Each year at my check-up, my doctor asks me if I exercise, and I always say, “Yes, I walk and jog.”  Then she asks me if I do any strength-training, and before I have a chance to say “no,” she says something like, “Oh, you’re a mom.  Your exercise is your kids.”  Yes, of course!  Lifting my kids is a workout!  Wiping their noses is resistance training!  Yelling at them to clean their toys is excellent for the abs!  Ah, no.  Have you ever taken an ultimate workout class with intervals of cardio and strength training on the treadmill and rower mixed with free weights and suspension cords?  That’s a workout.  Yes, motherhood is exhausting, but it doesn’t kick your ass like multiple sets of sprints, chest presses, and squats.

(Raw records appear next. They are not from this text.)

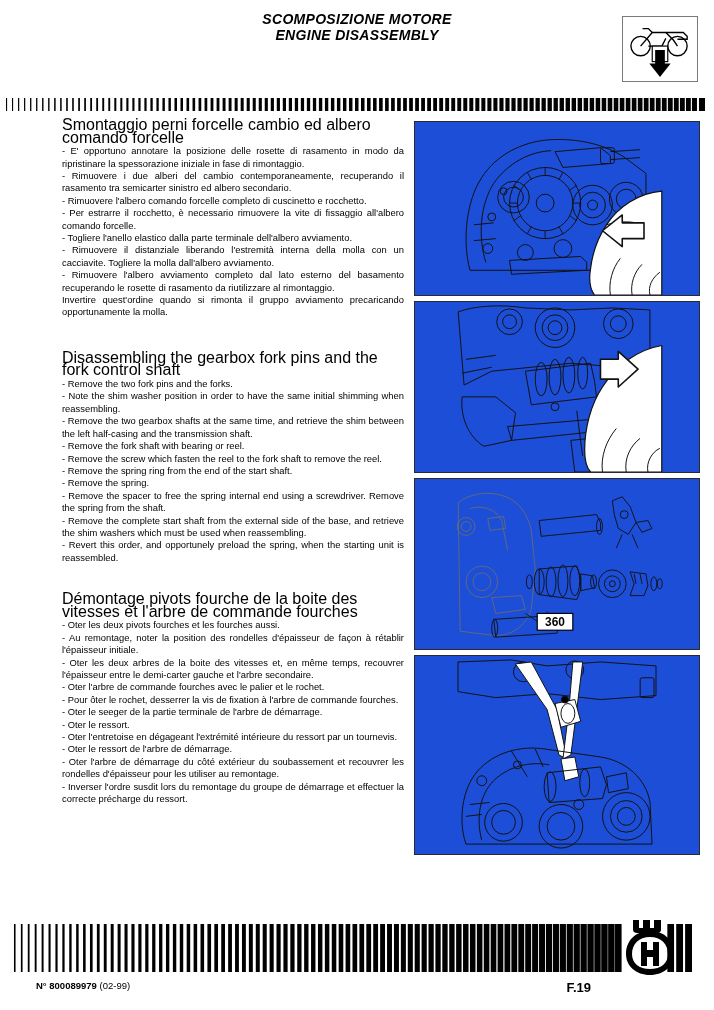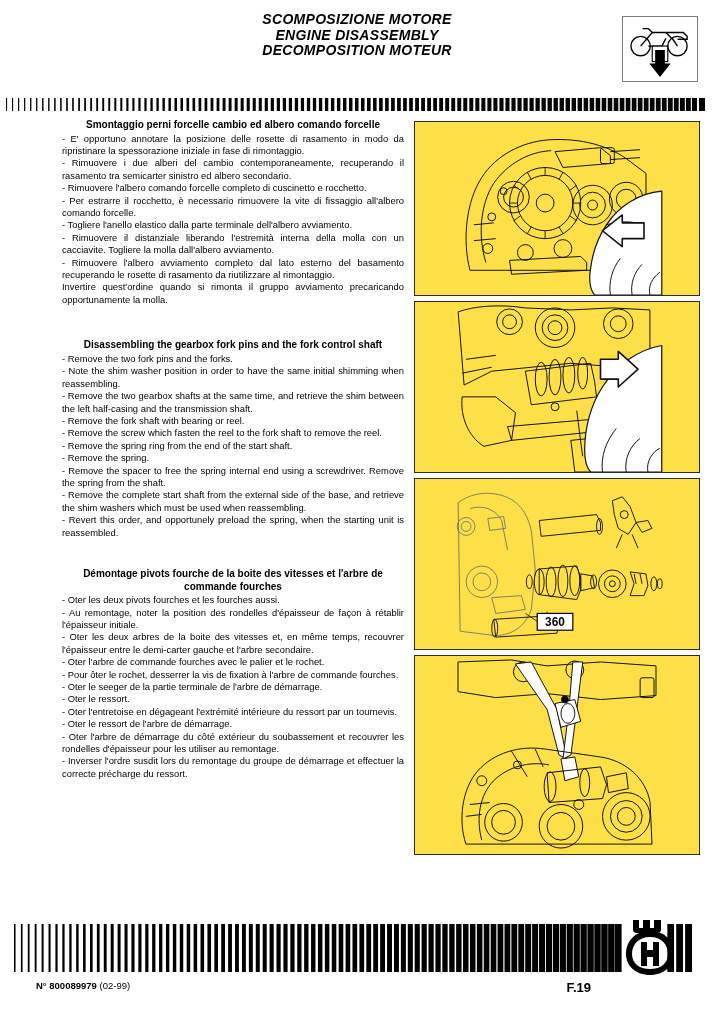--- a/index.html
+++ b/index.html
@@ -73,42 +73,41 @@
   }
   .figure-column {
     flex: 1 1 auto;
     padding-left: 4px;
     padding-top: 2px;
   }
 
   
   .block { margin-bottom: 11px; }
   .block-heading {
-    font-weight: bold;
-    font-size: 10px;
+    font-weight: normal;
+    font-size: 16px;
     line-height: 12.6px;
     margin-bottom: 1px;
-    text-align: center;
   }
   .block-line {
     font-size: 9.4px;
     line-height: 12.4px;
     text-align: justify;
     text-justify: inter-word;
     margin: 0;
   }
   .block-line.nojust { text-align: left; }
 
   .spacer-it { height: 22px; }
   .spacer-en { height: 18px; }
 
   
   .figure {
     border: 1px solid #2b2b2b;
-    background: #fde047;
+    background: #1d4ed8;
     box-sizing: border-box;
     margin-bottom: 5px;
     position: relative;
     overflow: hidden;
   }
   .figure svg { display: block; width: 100%; height: 100%; }
   .fig1 { height: 175px; }
   .fig2 { height: 172px; }
   .fig3 { height: 172px; }
   .fig4 { height: 200px; }
@@ -153,21 +152,20 @@
     font-weight: bold;
   }
 </style>
 </head>
 <body>
 
 <div class="page-header">
   <div class="header-titles">
     <div>SCOMPOSIZIONE MOTORE</div>
     <div>ENGINE DISASSEMBLY</div>
-    <div>DECOMPOSITION MOTEUR</div>
   </div>
 
   <div class="header-icon-box">
     <svg viewBox="0 0 76 66" width="74" height="64" aria-hidden="true">
 
       <g fill="none" stroke="#000" stroke-width="1.4">
         <circle cx="18" cy="30" r="10"></circle>
         <circle cx="56" cy="30" r="10"></circle>
         <path d="M18 30 L30 16 L44 16 L52 24 L56 30"></path>
         <path d="M30 16 L26 12 L20 12"></path>

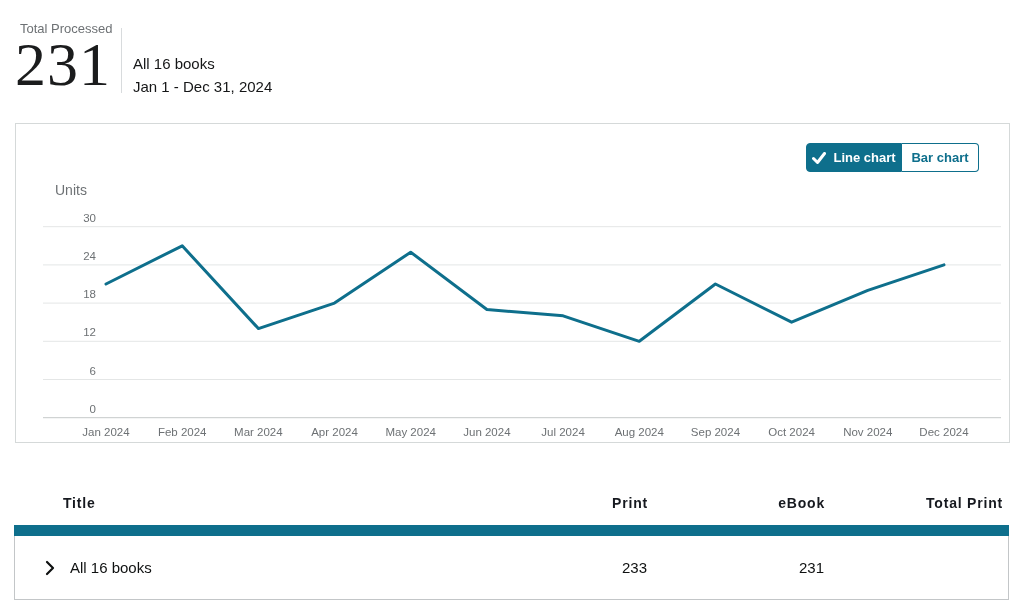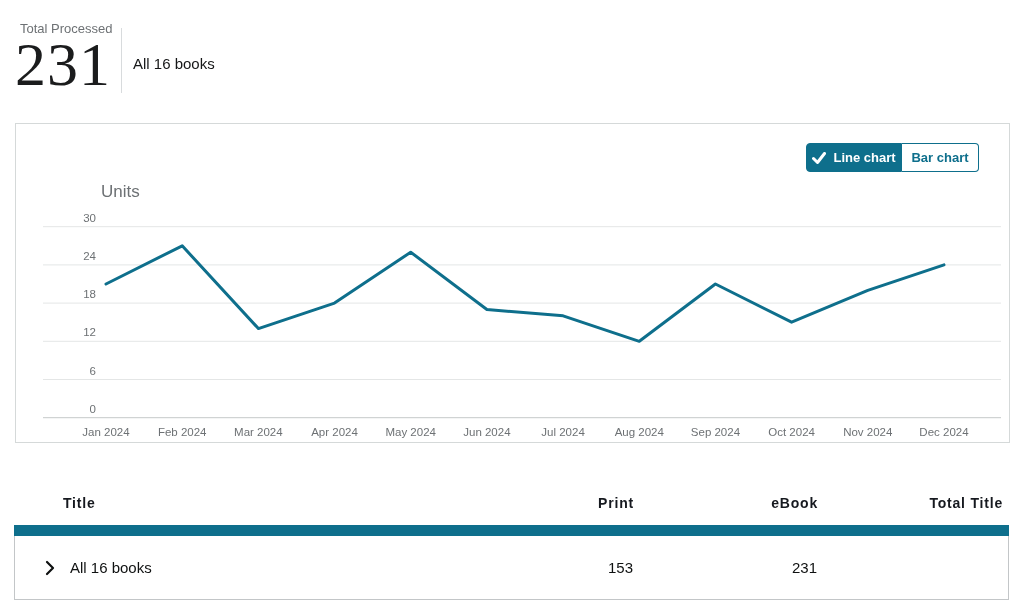--- a/index.html
+++ b/index.html
@@ -19,52 +19,53 @@
   
   .metric-label{left:20px;top:21px;font-size:13px;color:var(--gray);}
   .metric-value{left:15px;top:33px;font-family:"Liberation Serif",serif;
     font-size:62px;line-height:62px;color:#1b1c1d;letter-spacing:1px;}
   .header-divider{left:121px;top:28px;width:1px;height:65px;background:#d8dbdd;}
   .scope-block{left:133px;top:52px;font-size:15px;line-height:23px;color:#151617;}
 
   
   .chart-panel{left:15px;top:123px;width:995px;height:320px;
     border:1px solid var(--panel-border);background:#fff;}
-  .units-label{left:39px;top:58px;font-size:17px;color:var(--gray);margin-left:46px;}
+  .units-label{left:39px;top:58px;font-size:14px;color:var(--gray);}
   .chart-svg{left:0;top:0;width:995px;height:320px;}
 
   
   .chart-toggle{right:30px;top:19px;display:flex;height:29px;}
   .toggle-btn{display:flex;align-items:center;justify-content:center;
     font-size:13px;font-weight:bold;cursor:pointer;}
   .toggle-btn.selected{width:96px;background:var(--accent);color:#fff;
     border:1px solid var(--accent);border-radius:4px 0 0 4px;gap:7px;margin-left:21px;}
   .toggle-btn.unselected{width:77px;background:#fff;color:var(--accent);
     border:1px solid var(--accent);border-left:none;border-radius:0 4px 4px 0;}
 
   
-  .tbl-grid{display:grid;grid-template-columns:1fr 180px 177px 178px;align-items:center;gap:7px;}
+  .tbl-grid{display:grid;grid-template-columns:1fr 180px 177px 178px;align-items:center;}
   .tbl-header{left:14px;top:490px;width:995px;height:26px;
     font-size:14px;font-weight:bold;letter-spacing:0.8px;color:#16191f;}
   .tbl-header .c1{padding-left:49px;}
   .cell-r{text-align:right;padding-right:6px;}
   .teal-bar{left:14px;top:525px;width:995px;height:11px;background:var(--accent);}
   .tbl-row{left:14px;top:536px;width:995px;height:64px;background:#fff;
     border:1px solid var(--row-border);border-top:none;font-size:15px;}
   .row-title-wrap{display:flex;align-items:center;gap:15px;padding-left:30px;}
   .chev{display:inline-flex;width:10px;height:16px;cursor:pointer;}
 </style>
 </head>
 <body>
 
 <div class="abs metric-label">Total Processed</div>
 <div class="abs metric-value">231</div>
 <div class="abs header-divider"></div>
 <div class="abs scope-block">
   <div>All 16 books</div>
+  <div>Jan 1 - Dec 31, 2024</div>
 </div>
 
 <div class="abs chart-panel">
   <svg class="abs chart-svg" viewBox="0 0 995 320">
       <line x1="27" y1="293.7" x2="985" y2="293.7" stroke="var(--grid-zero)" stroke-width="1"></line>
       <text x="80" y="288.7" text-anchor="end" font-size="11.5" fill="#6d7174">0</text>
       <line x1="27" y1="255.5" x2="985" y2="255.5" stroke="var(--grid)" stroke-width="1"></line>
       <text x="80" y="250.5" text-anchor="end" font-size="11.5" fill="#6d7174">6</text>
       <line x1="27" y1="217.29999999999998" x2="985" y2="217.29999999999998" stroke="var(--grid)" stroke-width="1"></line>
       <text x="80" y="212.29999999999998" text-anchor="end" font-size="11.5" fill="#6d7174">12</text>
@@ -102,29 +103,29 @@
     <div class="toggle-btn unselected">
       <span>Bar chart</span>
     </div>
   </div>
 </div>
 
 <div class="abs tbl-header tbl-grid">
   <div class="c1">Title</div>
   <div class="cell-r">Print</div>
   <div class="cell-r">eBook</div>
-  <div class="cell-r">Total Title</div>
+  <div class="cell-r">Total Print</div>
 </div>
 
 <div class="abs teal-bar"></div>
 
 <div class="abs tbl-row tbl-grid">
   <div class="row-title-wrap">
     <span class="chev">
       <svg width="10" height="16" viewBox="0 0 10 16">
           <path d="M2 2 L8 8 L2 14" fill="none" stroke="#0f1111" stroke-width="2.2" stroke-linecap="round" stroke-linejoin="round"></path>
         </svg>
     </span>
     <span>All 16 books</span>
   </div>
-  <div class="cell-r">153</div>
+  <div class="cell-r">233</div>
   <div class="cell-r">231</div>
 </div>
 
 </body></html>

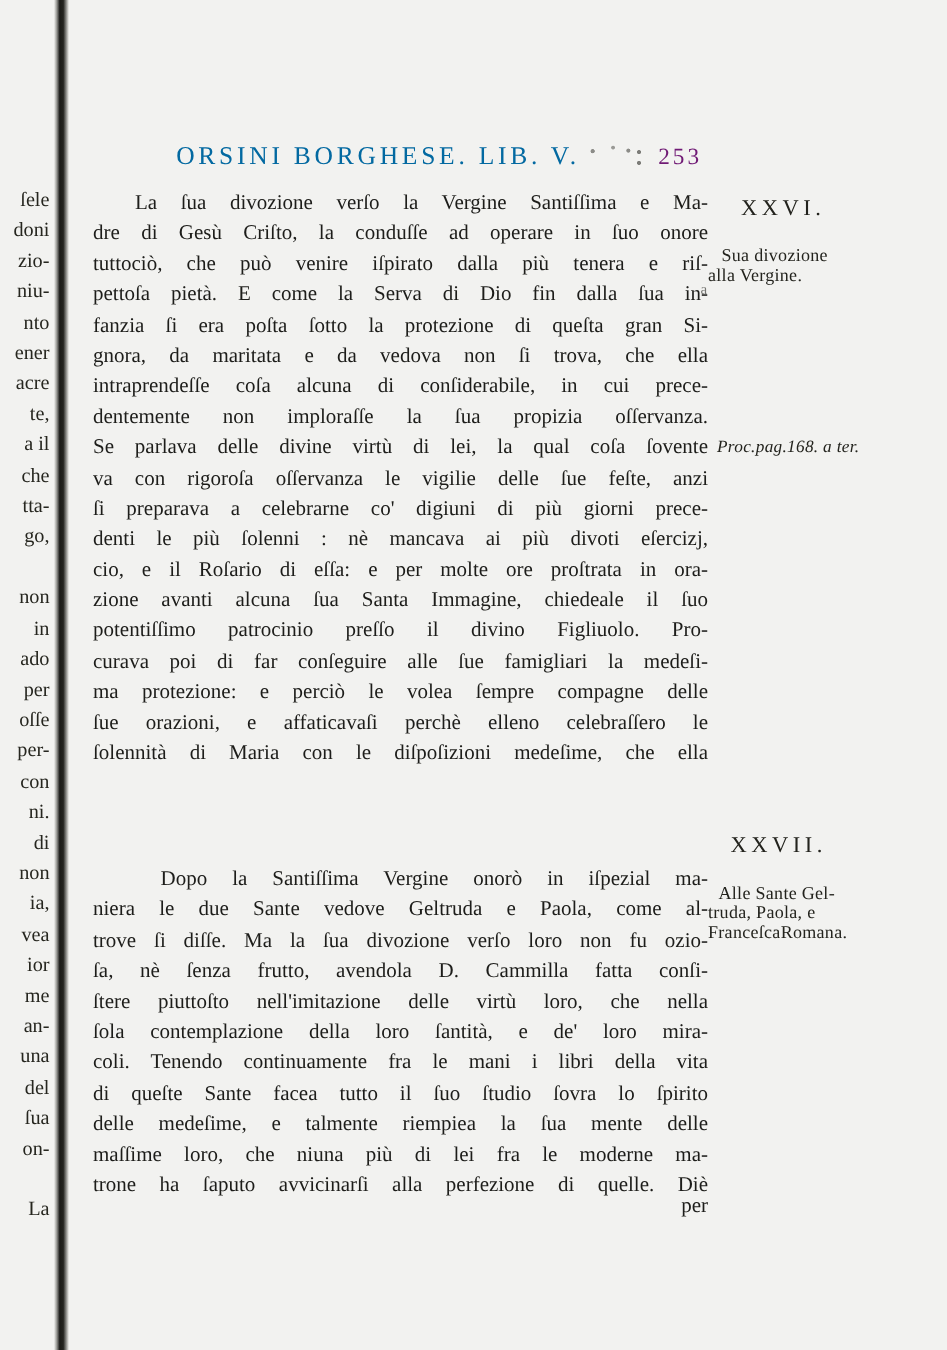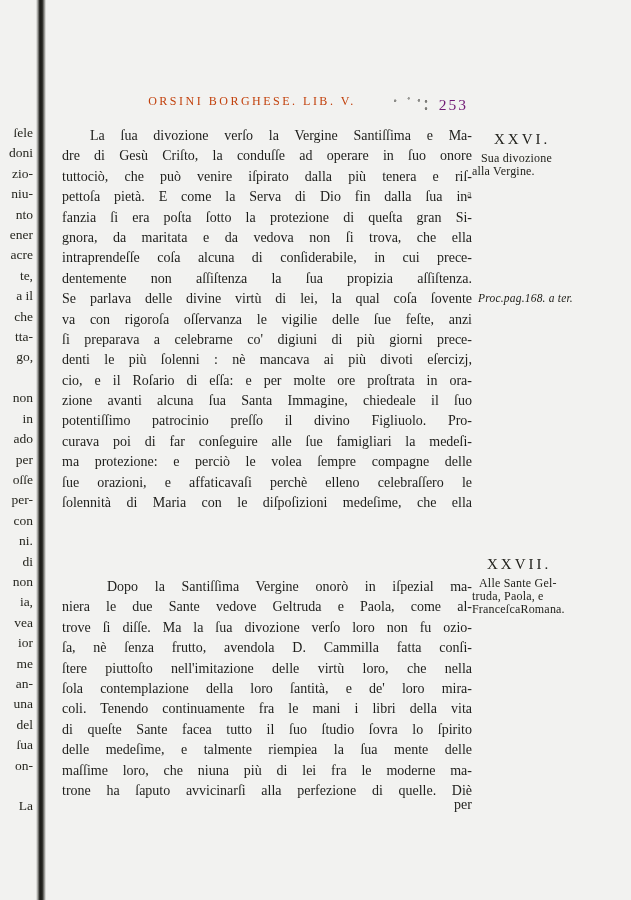--- a/index.html
+++ b/index.html
@@ -19,21 +19,21 @@
   
   .left-strip{
     position:absolute;left:0;top:123px;width:33px;
     font-size:13.5px;line-height:20.4px;
     text-align:right;white-space:pre-line;color:#26261f;
   }
   
   .header{position:absolute;left:62px;top:94px;width:410px;height:22px;}
   .running-title{
     position:absolute;left:0;right:30px;text-align:center;
-    font-size:12px;letter-spacing:2.5px;white-space:nowrap;color:#c2410c;
+    font-size:17px;letter-spacing:2.5px;white-space:nowrap;color:#0369a1;
   }
   .page-number{
     position:absolute;right:4px;top:2px;font-size:15.5px;letter-spacing:2px;color:#701a75;
   }
   
   .textblock{position:absolute;left:62px;width:410px;}
   .p1{top:126px;}
   .p2{top:577px;}
   .line{
     height:20.4px;line-height:20.4px;font-size:14px;
@@ -44,21 +44,21 @@
   .line.ind1{padding-left:28px;}
   .line.ind2{padding-left:45px;}
   .line.last{text-align-last:left;white-space:normal;}
   .catchword{
     position:absolute;left:62px;width:410px;top:797px;
     text-align:right;font-size:14px;color:#1d1d1a;
   }
   
   .mnote{position:absolute;color:#23231d;}
   .mnum{font-size:15px;letter-spacing:3px;}
-  .mtext{font-size:12px;letter-spacing:0.2px;line-height:13.5px;}
+  .mtext{font-size:12px;letter-spacing:0.2px;line-height:13.5px;margin-top:12px;}
   .mref{font-size:11.5px;font-style:italic;letter-spacing:0.2px;}
   
   .ink{position:absolute;color:#4a4a46;}
   .ink-dots{top:96px;left:390px;width:34px;height:8px;
     background:
       radial-gradient(circle at 15% 60%, #8c8c88 0 1.2px, transparent 1.6px),
       radial-gradient(circle at 55% 30%, #9a9a96 0 1px, transparent 1.5px),
       radial-gradient(circle at 85% 55%, #8c8c88 0 1.1px, transparent 1.6px);}
   .ink-colon{top:99px;left:424px;width:4px;height:12px;
     background:
@@ -118,21 +118,21 @@
   <div class="ink ink-a">a</div>
 
   <div class="textblock p1">
     <div class="line ind1">La ſua divozione verſo la Vergine Santiſſima e Ma-</div>
     <div class="line">dre di Gesù Criſto, la conduſſe ad operare in ſuo onore</div>
     <div class="line">tuttociò, che può venire iſpirato dalla più tenera e riſ-</div>
     <div class="line">pettoſa pietà. E come la Serva di Dio fin dalla ſua in-</div>
     <div class="line">fanzia ſi era poſta ſotto la protezione di queſta gran Si-</div>
     <div class="line">gnora, da maritata e da vedova non ſi trova, che ella</div>
     <div class="line">intraprendeſſe coſa alcuna di conſiderabile, in cui prece-</div>
-    <div class="line">dentemente non aſſiſtenza la ſua propizia aſſiſtenza.</div>
+    <div class="line">dentemente non imploraſſe la ſua propizia oſſervanza.</div>
     <div class="line">Se parlava delle divine virtù di lei, la qual coſa ſovente</div>
     <div class="line">va con rigoroſa oſſervanza le vigilie delle ſue feſte, anzi</div>
     <div class="line">ſi preparava a celebrarne co' digiuni di più giorni prece-</div>
     <div class="line">denti le più ſolenni : nè mancava ai più divoti eſercizj,</div>
     <div class="line">cio, e il Roſario di eſſa: e per molte ore proſtrata in ora-</div>
     <div class="line">zione avanti alcuna ſua Santa Immagine, chiedeale il ſuo</div>
     <div class="line">potentiſſimo patrocinio preſſo il divino Figliuolo. Pro-</div>
     <div class="line">curava poi di far conſeguire alle ſue famigliari la medeſi-</div>
     <div class="line">ma protezione: e perciò le volea ſempre compagne delle</div>
     <div class="line">ſue orazioni, e affaticavaſi perchè elleno celebraſſero le</div>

There’s nothing more defeating that hearing someone say (or thinking it myself), “You look great…for a mom.”  My birthday wish for my 37th year is to be strong – regardless of motherhood, because of motherhood, and for motherhood.  And in case the birthday fairies have any extra time, here are a few additional birthday wishes:

I wish for better DVR management skills.  The new TV season is in full swing this week!  (Please let “Grey’s Anatomy” be good this season.)

I wish for Dylan to fall madly in love with edamame.

I wish for a team of elves to clean out my garage.  Actually, make that a squad of super heroes.  Or a team of Autobots.  The boys would love that.  (Maybe if I wore a costume, I’d have more motivation.)

I wish for a Vitamix 5200 so I can make the Green Dream at home for less than $6.99 plus tax.

Oh, and I’d like an iPad.  (Even my mom has one, for Pete’s sake.)

Any other September babies out there?  What are your birthday wishes?